Task goal
Reproduce word for word, from the entries below, the line with "subtotal: 276.37 -> 266.03", the line with "total: 337.61 -> 284.65", and every line between them, and nothing more.

(Available records Opens)

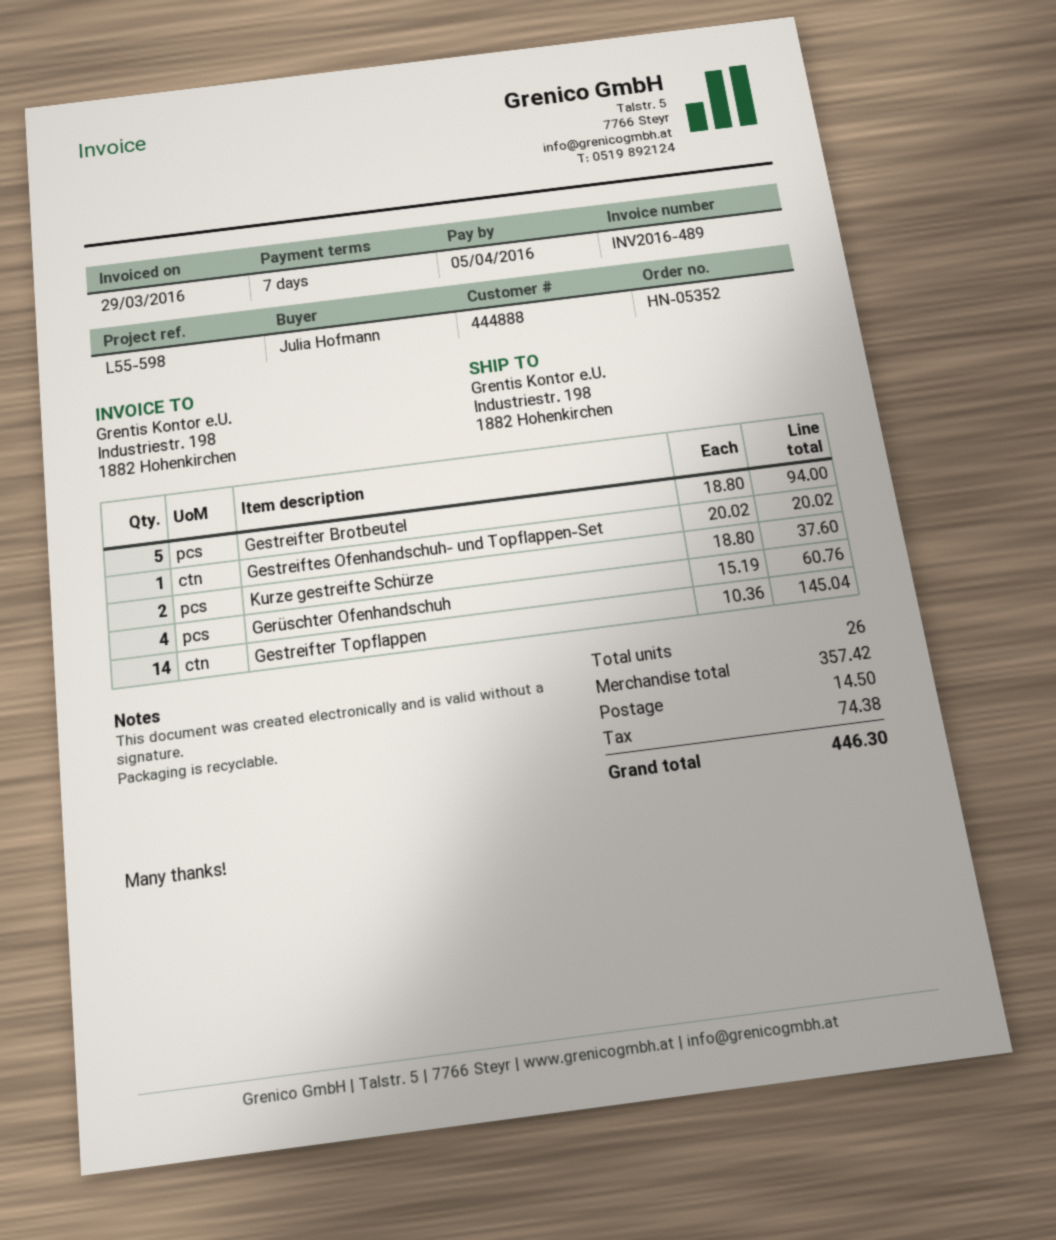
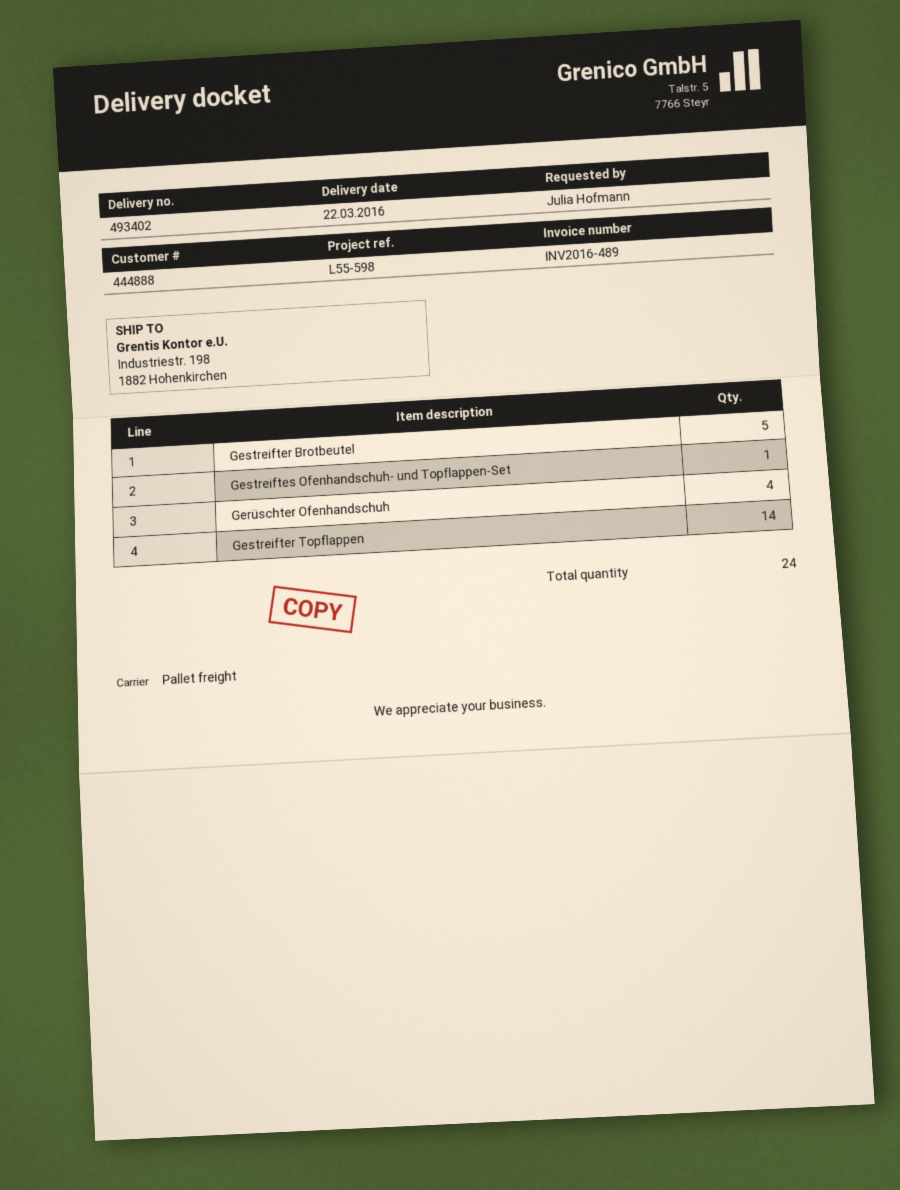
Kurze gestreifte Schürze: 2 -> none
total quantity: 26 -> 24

(Available records Closes)
(Available records Opens)

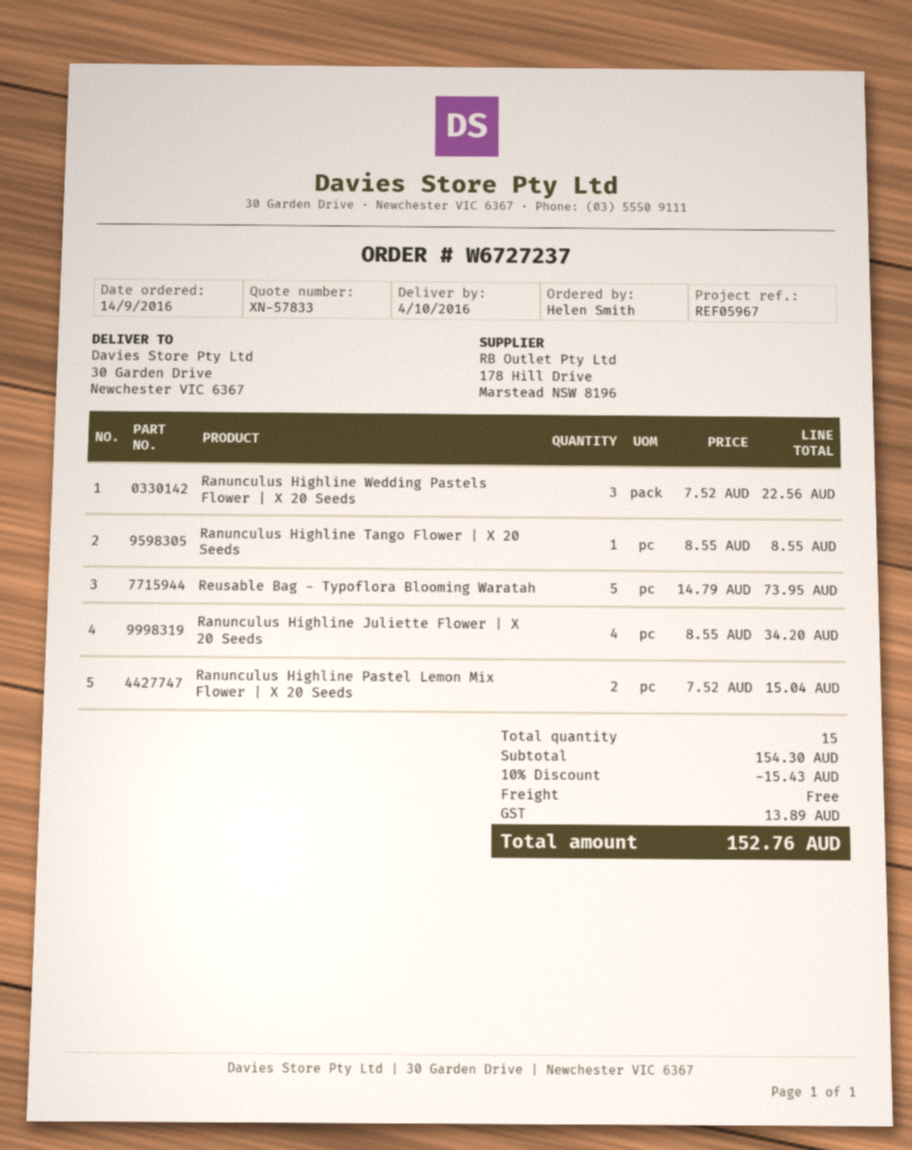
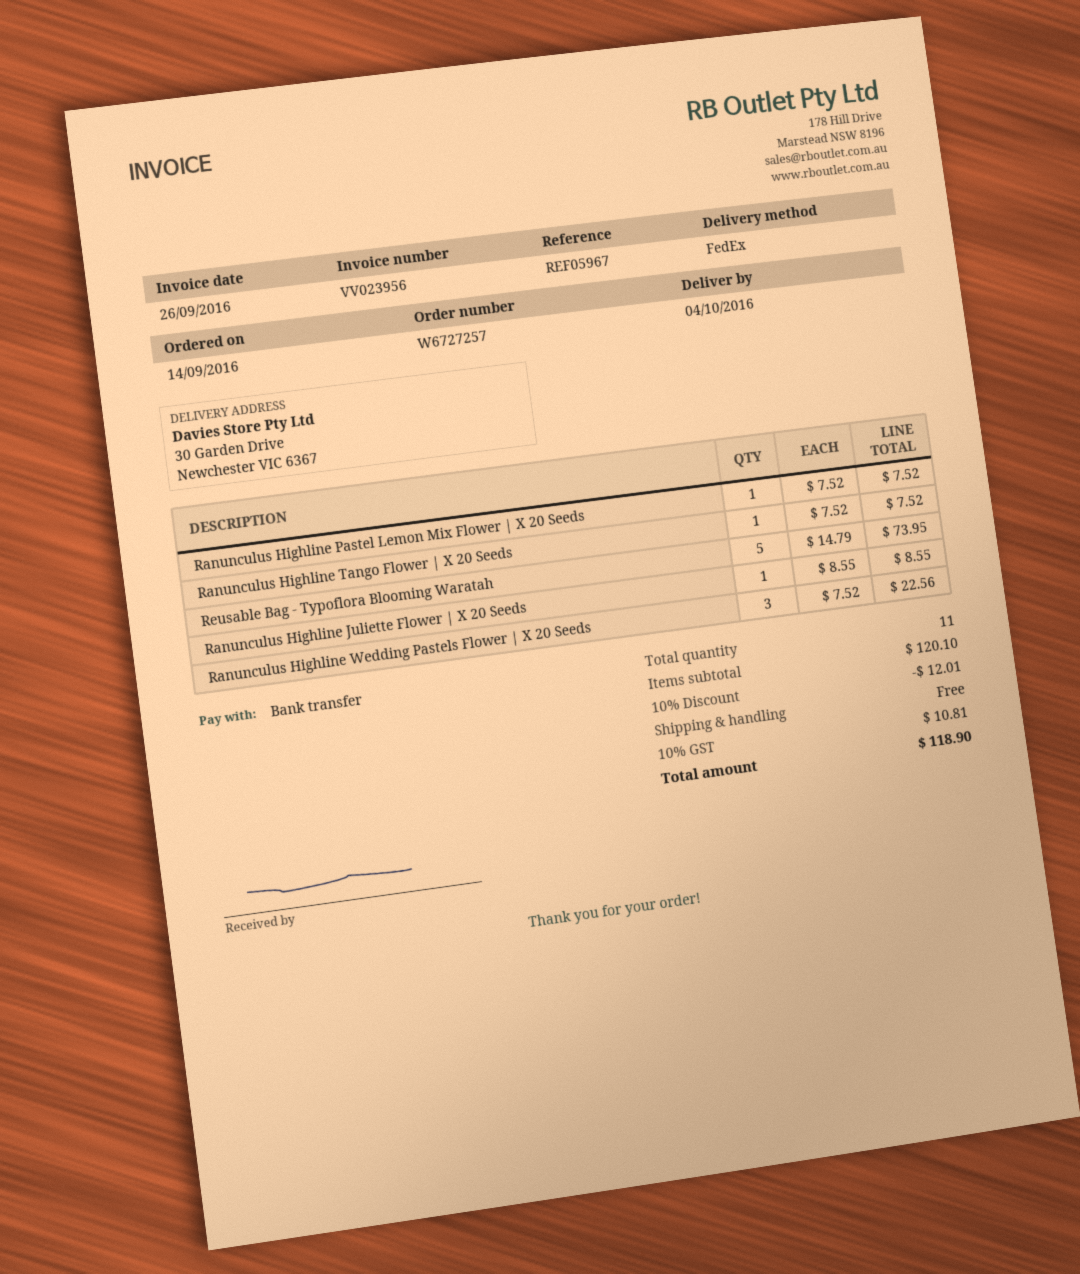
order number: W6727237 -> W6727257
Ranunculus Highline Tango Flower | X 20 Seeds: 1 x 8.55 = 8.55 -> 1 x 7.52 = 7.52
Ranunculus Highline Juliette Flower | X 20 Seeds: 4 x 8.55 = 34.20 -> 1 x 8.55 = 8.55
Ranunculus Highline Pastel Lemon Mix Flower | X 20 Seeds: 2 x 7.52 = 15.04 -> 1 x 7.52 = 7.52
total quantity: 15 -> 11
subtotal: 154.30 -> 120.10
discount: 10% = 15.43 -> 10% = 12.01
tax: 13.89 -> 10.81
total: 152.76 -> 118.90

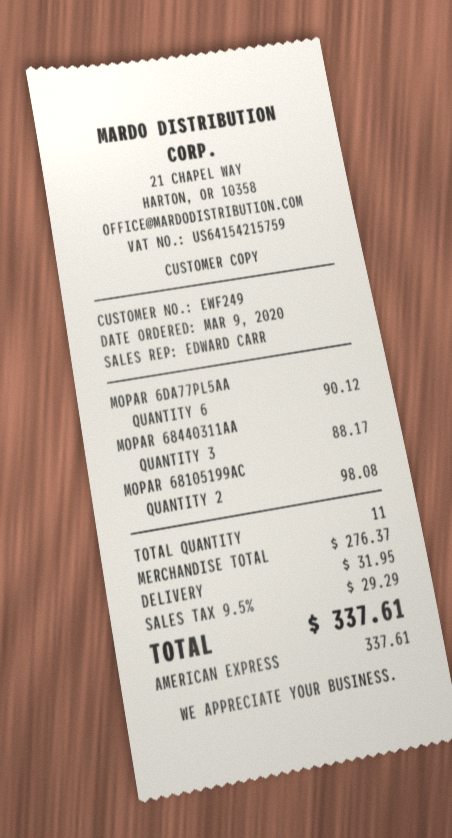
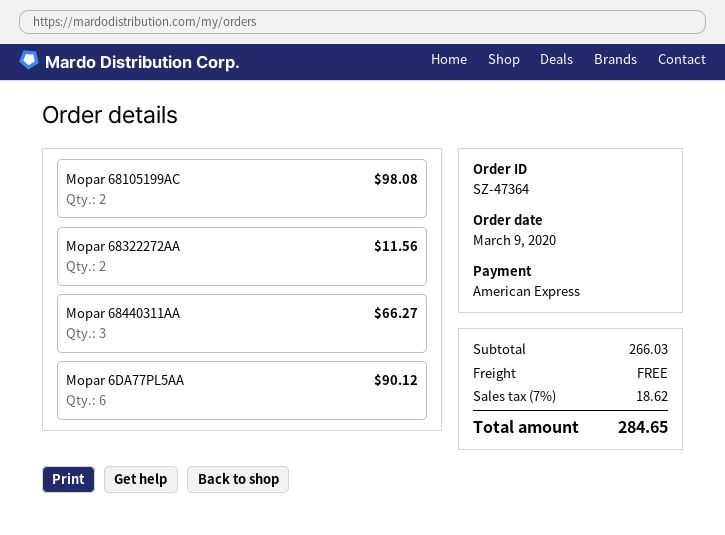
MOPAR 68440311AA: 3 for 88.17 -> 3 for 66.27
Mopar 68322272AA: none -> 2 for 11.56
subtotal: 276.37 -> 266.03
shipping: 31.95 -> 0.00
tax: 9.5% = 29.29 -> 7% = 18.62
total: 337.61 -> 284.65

(Available records Closes)

Written response
subtotal: 276.37 -> 266.03
shipping: 31.95 -> 0.00
tax: 9.5% = 29.29 -> 7% = 18.62
total: 337.61 -> 284.65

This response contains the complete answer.